A few more things on the beer front, I'd also look for O'Fallon Pumpkin Ale (although I don't know if it is on draft anywhere) it is a great example of the pumpkin beer style. Schlafly makes some fine products too.
Wow...can I come along? I'm impressed by the research you guys have done (and I'm impressed by the chowin' you plan on doing...)
Most places in town have toasted ravioli on the app. menu. If you want the whole toasted rav experience I would favor one of the 'traditional' places on the Hill, like Lou Boccardi's or Cunnetto's...understand that these are not our most 'cutting edge' Italian restaurants...they are tomato-sauce-with-noodles kinda places, with tableclothes and waiters with white aprons tied around their midsections. You WILL find toasted ravs on the menus at more progressive places, but they are likely to be stuffed with exotica, and you should experience the genuine article. Cunetto's and Lou Boccardi's almost face one another, if you have trouble choosing you could just drive there, park, and flip a coin.
I second the suggestion for Roper's on W. Florissant...it's way up in North County (far away for me), but I've become a fan after working up in that area...St. Louis isn't really known for our BBQ, but Roper's is good, and the real deal.

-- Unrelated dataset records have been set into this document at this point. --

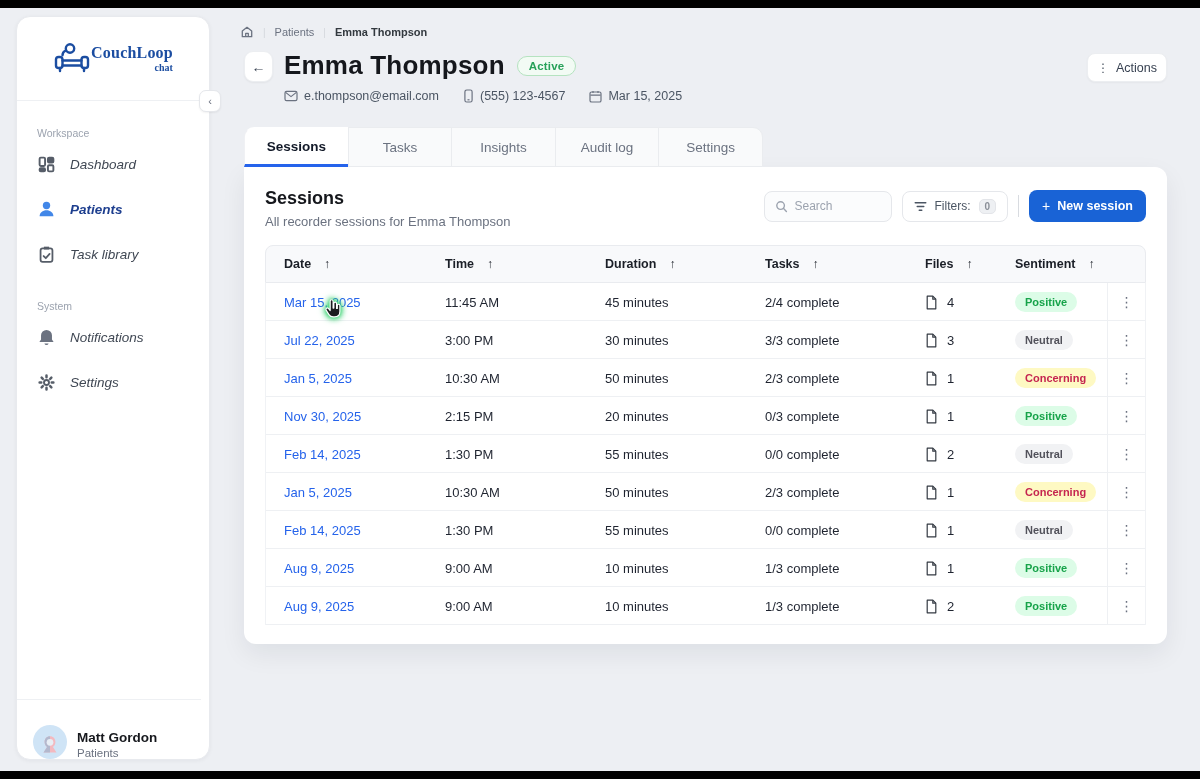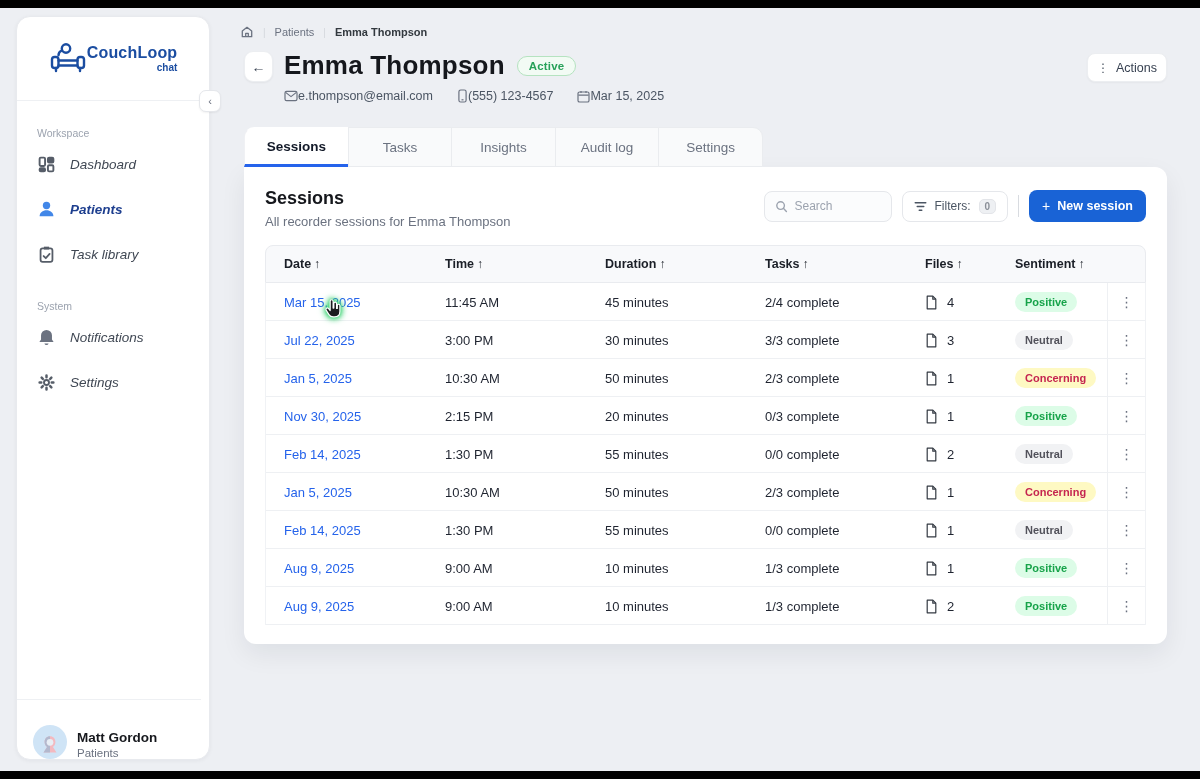--- a/index.html
+++ b/index.html
@@ -7,21 +7,21 @@
   body { font-family:"Liberation Sans", sans-serif; }
   .stage { position:relative; width:1200px; height:779px; background:#edeff3; overflow:hidden; margin:0 auto; }
   .bar { position:absolute; left:0; width:100%; height:8px; background:#000; z-index:50; }
   .bar.top { top:0; } .bar.bottom { bottom:0; }
 
   
   .sidebar { position:absolute; left:16px; top:16px; width:194px; height:744px;
     background:#fff; border:1px solid #e8eaee; border-radius:14px;
     box-shadow:0 1px 4px rgba(15,23,42,.05); }
   .logo-box { height:84px; display:flex; align-items:center; justify-content:center; 
-    border-bottom:1px solid #eef0f3; }
+    border-bottom:1px solid #eef0f3;font-family:Liberation Serif, serif; }
   .logo-text { line-height:1; color:#1b4da1; }
   .logo-text .main { font-size:16px; font-weight:800; letter-spacing:.2px; }
   .logo-text .sub { font-size:10px; font-weight:700; text-align:right; margin-top:2px; }
   .nav { padding:26px 20px 0; }
   .nav-label { font-size:10.5px; color:#9ca3af; margin-bottom:16px; }
   .nav-item { display:flex; align-items:center; gap:14px; margin-bottom:26px; cursor:pointer;font-style:italic; }
   .nav-item .lbl { font-size:13.5px; color:#3f4753; }
   .nav-item.active .lbl { color:#1e3f8f; font-weight:700; }
   .nav-gap { height:10px; }
   .user-box { position:absolute; left:0; right:8px; bottom:0; height:60px; border-top:1px solid #eef0f3;
@@ -41,21 +41,21 @@
   .breadcrumb .current { color:#33393f; font-weight:700; }
   .back-btn { position:absolute; left:244px; top:51px; width:29px; height:31px; background:#fff;
     border:1px solid #eceef1; border-radius:9px; box-shadow:0 1px 2px rgba(0,0,0,.05);
     display:flex; align-items:center; justify-content:center; font-size:14px; color:#374151; cursor:pointer; }
   .page-title { position:absolute; left:284px; top:50px; font-size:26px; font-weight:800; color:#15171c;
     letter-spacing:.2px; display:flex; align-items:center; gap:12px; }
   .status-pill { font-size:11.5px; font-weight:600; color:#27a159; background:#f2fbf4;
     border:1px solid #b5e3c0; border-radius:999px; padding:3px 11px; }
   .contact-row { position:absolute; left:284px; top:89px; display:flex; align-items:center; gap:24px;
     font-size:12.5px; color:#4b5563; }
-  .contact-item { display:flex; align-items:center; }
+  .contact-item { display:flex; align-items:center; gap:6px; }
   .actions-btn { position:absolute; left:1087px; top:53px; width:80px; height:29px; background:#fff;
     border:1px solid #eceef1; border-radius:8px; box-shadow:0 1px 2px rgba(0,0,0,.04);
     display:flex; align-items:center; justify-content:center; gap:7px; font-size:12.5px; color:#374151; cursor:pointer; }
   .actions-btn .kebab { font-size:12px; color:#4b5563; }
 
   
   .tabs { position:absolute; left:244px; top:127px; display:flex; height:40px; z-index:3; }
   .tab { width:104.6px; display:flex; align-items:center; justify-content:center; font-size:13.5px;
     color:#6b7280; font-weight:500; background:#f9fafb; border:1px solid #eaecef; margin-left:-1px; cursor:pointer; }
   .tab:first-child { margin-left:0; border-top-left-radius:10px; }
@@ -82,21 +82,21 @@
   .v-div { width:1px; height:22px; background:#d8dbe0; }
   .primary-btn { height:32px; padding:0 13px; background:#1963d6; border:none; border-radius:8px; color:#fff;
     font-size:12.5px; font-weight:600; display:flex; align-items:center; gap:7px; cursor:pointer;
     font-family:"Liberation Sans", sans-serif; }
   .primary-btn .plus { font-size:14px; font-weight:500; }
 
   
   .table { margin:0 21px; }
   .t-grid { display:grid; grid-template-columns:163px 160px 160px 160px 90px 1fr 38px; align-items:center; }
   .thead { height:38px; background:#f8f9fb; border:1px solid #e9ebef; border-radius:8px 8px 0 0; }
-  .th { font-size:12.5px; font-weight:700; color:#1b1f27; padding-left:16px; display:flex; gap:3px; cursor:pointer; }
+  .th { font-size:12.5px; font-weight:700; color:#1b1f27; padding-left:16px; display:flex; gap:13px; cursor:pointer; }
   .th:first-child { padding-left:18px; }
   .th .arrow { color:#1b1f27; font-size:12px; }
   .tbody { border-left:1px solid #f0f2f5; border-right:1px solid #f0f2f5; }
   .row { height:38px; border-bottom:1px solid #eef0f3; background:#fff; cursor:pointer; }
   .cell { font-size:13px; color:#1f2430; padding-left:16px; }
   .row .cell:first-child { padding-left:18px; }
   .date-link { color:#2563eb; text-decoration:none; }
   .files-cell { display:flex; align-items:center; gap:9px; }
   .badge { display:inline-block; font-size:11px; font-weight:600; padding:4px 10px; border-radius:999px; }
   .badge.positive { background:#dcfce7; color:#17a34a; }

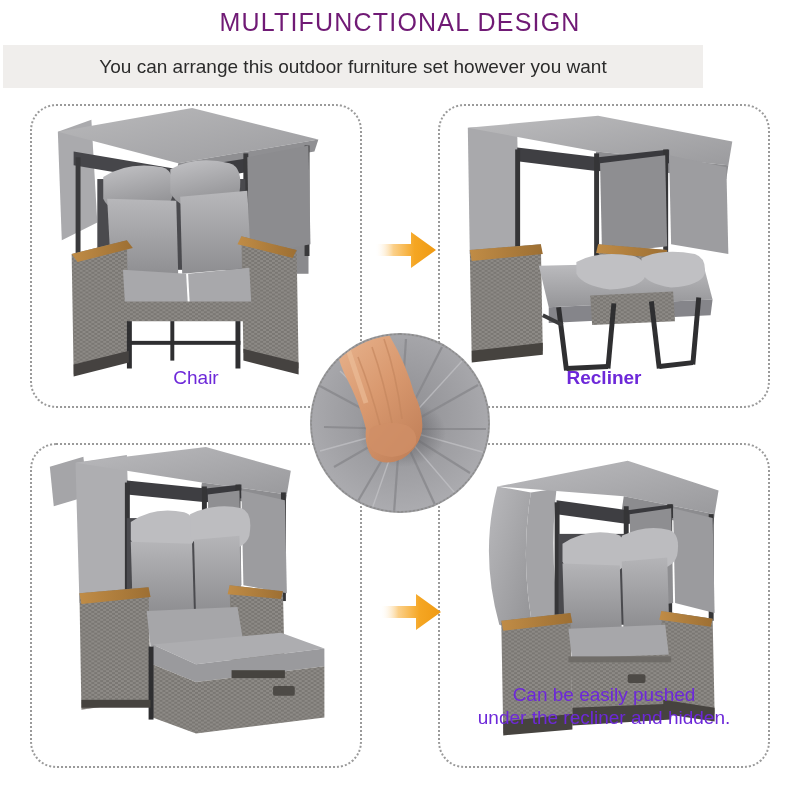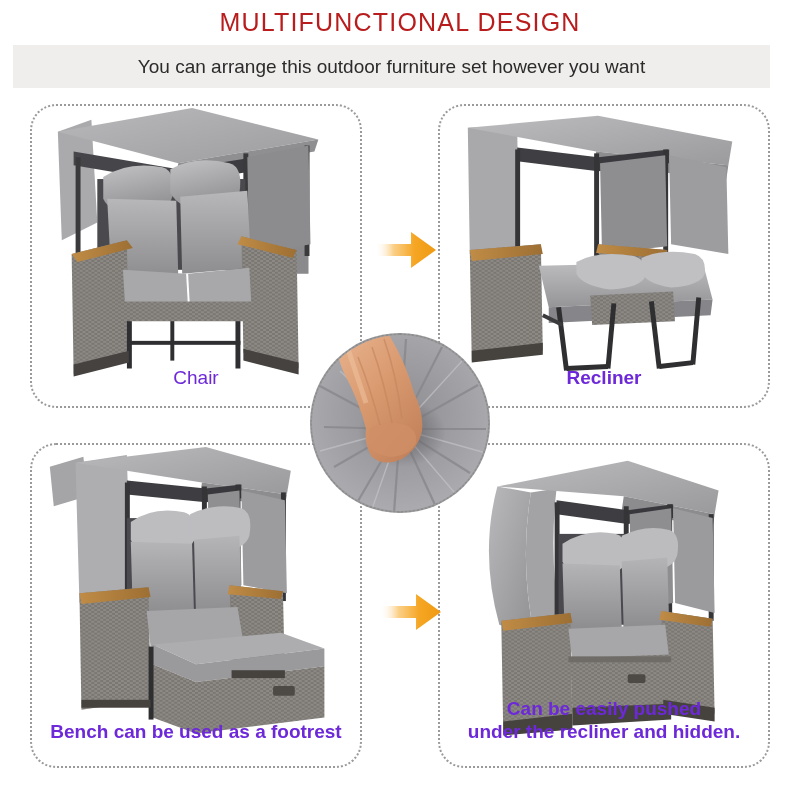--- a/index.html
+++ b/index.html
@@ -12,26 +12,26 @@
   }
   #stage{position:relative;width:800px;height:800px;overflow:hidden;background:#fff;}
 
   
   .title-band{
     position:absolute;left:0;top:0;width:800px;height:45px;
     background:#ffffff;
     display:flex;align-items:center;justify-content:center;
   }
   .title-text{
-    font-size:25px;font-weight:400;color:#b91c1c;
+    font-size:25px;font-weight:400;color:#701a75;
     letter-spacing:1.2px;white-space:nowrap;
     font-family:"Liberation Sans","DejaVu Sans",sans-serif;
   }
   .subtitle-band{
-    position:absolute;left:13px;top:45px;width:757px;height:43px;
+    position:absolute;left:3px;top:45px;width:700px;height:43px;
     background:#f0eeec;
     display:flex;align-items:center;justify-content:center;
   }
   .subtitle-text{
     font-size:19px;font-weight:400;color:#2b2b2b;white-space:nowrap;
   }
 
   
   .panel{
     position:absolute;
@@ -47,21 +47,21 @@
 
   .panel-caption{
     position:absolute;left:0;right:0;
     text-align:center;
     font-size:19px;color:#6d28d9;line-height:1.25;
     white-space:pre-line;
   }
   #panel-chair .panel-caption,
   #panel-recliner .panel-caption{bottom:16px;}
   #panel-bench .panel-caption,
-  #panel-hidden .panel-caption{bottom:22px;font-weight:bold;}
+  #panel-hidden .panel-caption{bottom:36px;}
 
   .art{position:absolute;left:0;top:0;width:100%;height:100%;overflow:hidden;border-radius:26px;}
   .art svg{position:absolute;left:0;top:0;width:100%;height:100%;}
 
   
   .arrow{position:absolute;}
   #arrow-1{left:375px;top:226px;width:62px;height:48px;}
   #arrow-2{left:380px;top:588px;width:62px;height:48px;}
 
   
@@ -293,21 +293,20 @@
         <path d="M122 222 L166 240 L166 292 L122 276 Z" fill="url(#wick3)"></path>
         <path d="M166 240 L296 224 L296 276 L166 292 Z" fill="url(#wick3)"></path>
 
         <rect x="244" y="244" width="22" height="10" rx="2" fill="#4d4a46"></rect>
 
         <rect x="118" y="204" width="5" height="74" fill="#2f2f31"></rect>
         <rect x="50" y="258" width="70" height="8" fill="#46433f"></rect>
         <rect x="202" y="228" width="54" height="8" fill="#46433f"></rect>
       </svg>
     </div>
-    <div class="panel-caption">Bench can be used as a footrest</div>
   </div>
 
   <div class="panel" id="panel-hidden">
     <div class="art">
       <svg viewBox="0 0 332 325" preserveAspectRatio="xMidYMid meet">
         <defs>
           <linearGradient id="c4canopy" x1="0" y1="0" x2="1" y2="1">
             <stop offset="0" stop-color="#bbbbbe"></stop>
               <stop offset="1" stop-color="#9a9a9d"></stop>
           </linearGradient>

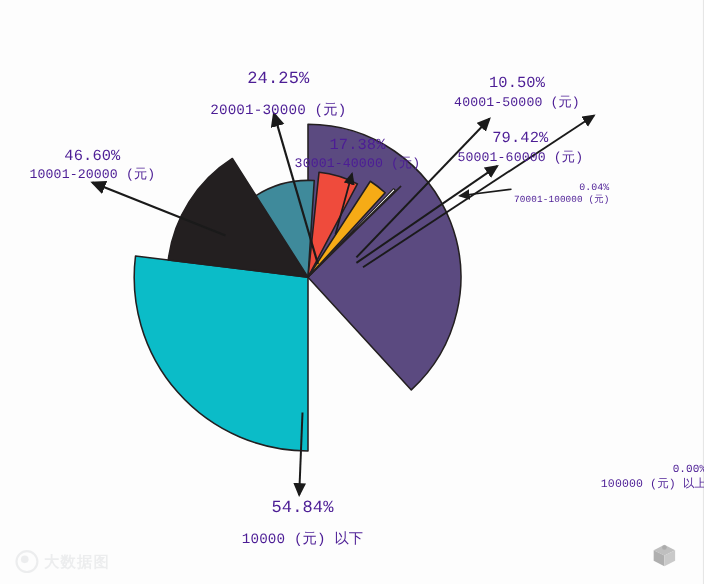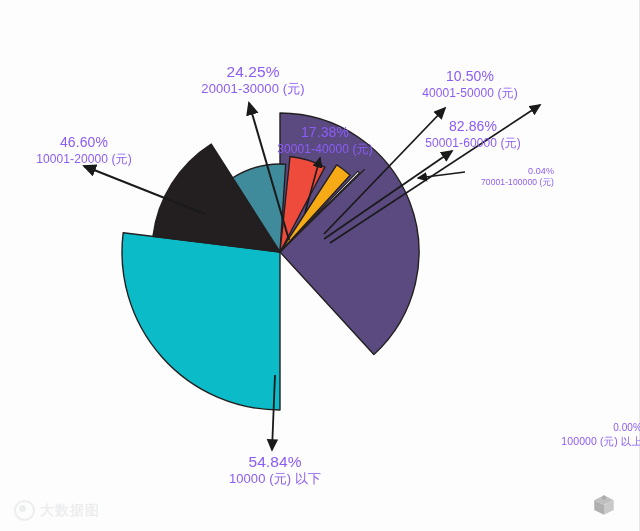--- a/index.html
+++ b/index.html
@@ -12,32 +12,33 @@
   }
   #root{
     position:absolute;inset:0;
     background:#fdfdfd;
     border-right:1px solid #e6e6e6;
     box-sizing:border-box;
   }
   #chart-svg{position:absolute;left:0;top:0;}
   .lbl{
     position:absolute;
-    color:#8b5cf6;
+    color:#4c1d95;
     line-height:1.25;
     white-space:nowrap;
     letter-spacing:.1px;
+    font-family:Liberation Mono, monospace;
   }
   .lbl .pct{display:block;}
   .lbl .rng{display:block;}
   .lbl.center{text-align:center;}
   .lbl.lead{text-align:right;}
   
   .sz-lg .pct{font-size:15.5px;}
-  .sz-lg .rng{font-size:13px;}
+  .sz-lg .rng{font-size:13px;margin-top:12px;}
   .sz-md .pct{font-size:14px;}
   .sz-md .rng{font-size:12px;}
   .sz-sm .pct{font-size:10.5px;}
   .sz-sm .rng{font-size:9.5px;}
   .sz-xs .pct{font-size:9px;}
   .sz-xs .rng{font-size:8.5px;margin-left:12px;}
   .sz-note .pct{font-size:10px;}
   .sz-note .rng{font-size:10.5px;}
 
   
@@ -118,21 +119,21 @@
     <span class="pct">17.38%</span>
     <span class="rng">30001-40000 (元)</span>
   </div>
 
   <div class="lbl center sz-md" style="left:390px;top:68px;width:160px;">
     <span class="pct">10.50%</span>
     <span class="rng">40001-50000 (元)</span>
   </div>
 
   <div class="lbl center sz-md" style="left:398px;top:118px;width:150px;">
-    <span class="pct">82.86%</span>
+    <span class="pct">79.42%</span>
     <span class="rng">50001-60000 (元)</span>
   </div>
 
 
   <div class="lbl lead sz-xs" style="left:424px;top:166px;width:130px;">
     <span class="pct">0.04%</span>
     <span class="rng">70001-100000 (元)</span>
   </div>
 
   <div class="lbl center sz-lg" style="left:195px;top:452px;width:160px;text-align:center;">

You are going to find gooey butter cake at almost any bakery, as well as in the bakery departments of the big grocery stores (Schnucks, Dierberg's...). If you try to eat it in the car your car will draw flies for months and you will asphyxiate on airborne powdered sugar. I love the stuff (in small doses), but you really need a good cup of black coffee to go with it... I've had good gooey butter cake at Cairdeas in Dogtown, but I don't know if they offer it daily. McArthur's bakery, which does do a really nice version, has a stall at Soulard Market on Friday and Saturday, I get mine there. (My eight-year-old daughter has developed an addiction).
I haven't been to Everest in a while, but the last time I was there the food was very good. Be sure to read the newspaper clippings about the owner's father, its an interesting story.
I'm going to very strongly second the suggestion that you try Iron Barley. The food is what I have seen described as "haute hoosier" ('hoosier' in St. Louis denoting a certain, um, lack of cultural aspirations...think 'urban redneck'...it used to be a term of derision, but those of us who can claim St. Louis hoosier ancestry are now using the term with pride)...Iron Barley takes the kind of honest meat-and-potatoes, cast-iron-skillet cooking my grandma did and ramps up the ingredients and the technique to a lick-your-plate level. NOT fancy. And very crowded on weekend evenings. A really fun place, one of my absolute favorite places. (And you CAN get the Ballistic Elvis for dessert, trust me).
If you get the chance, try to get to Crown Candy Kitchen. The atmosphere alone is worth the trip, but the BLT and a vanilla malt is perfection. The blt has enough bacon on it for a family of four. A dodgy neighborhood, but on the mend, and you'll be fine, the place is always packed with people from all over the area. Again, crowded. Try to get there well before or after the lunch hour or be prepared to stand in line. Do not despair, the line does move along.
And, at the risk of being yelled at by the moderators..especially if you have kids with you, do try to fit a visit to City Museum into the week. City Museum is wonderful. Get a corndog at Beatnik Bob's while you're there...so I can claim to be guiding you in houndish directions.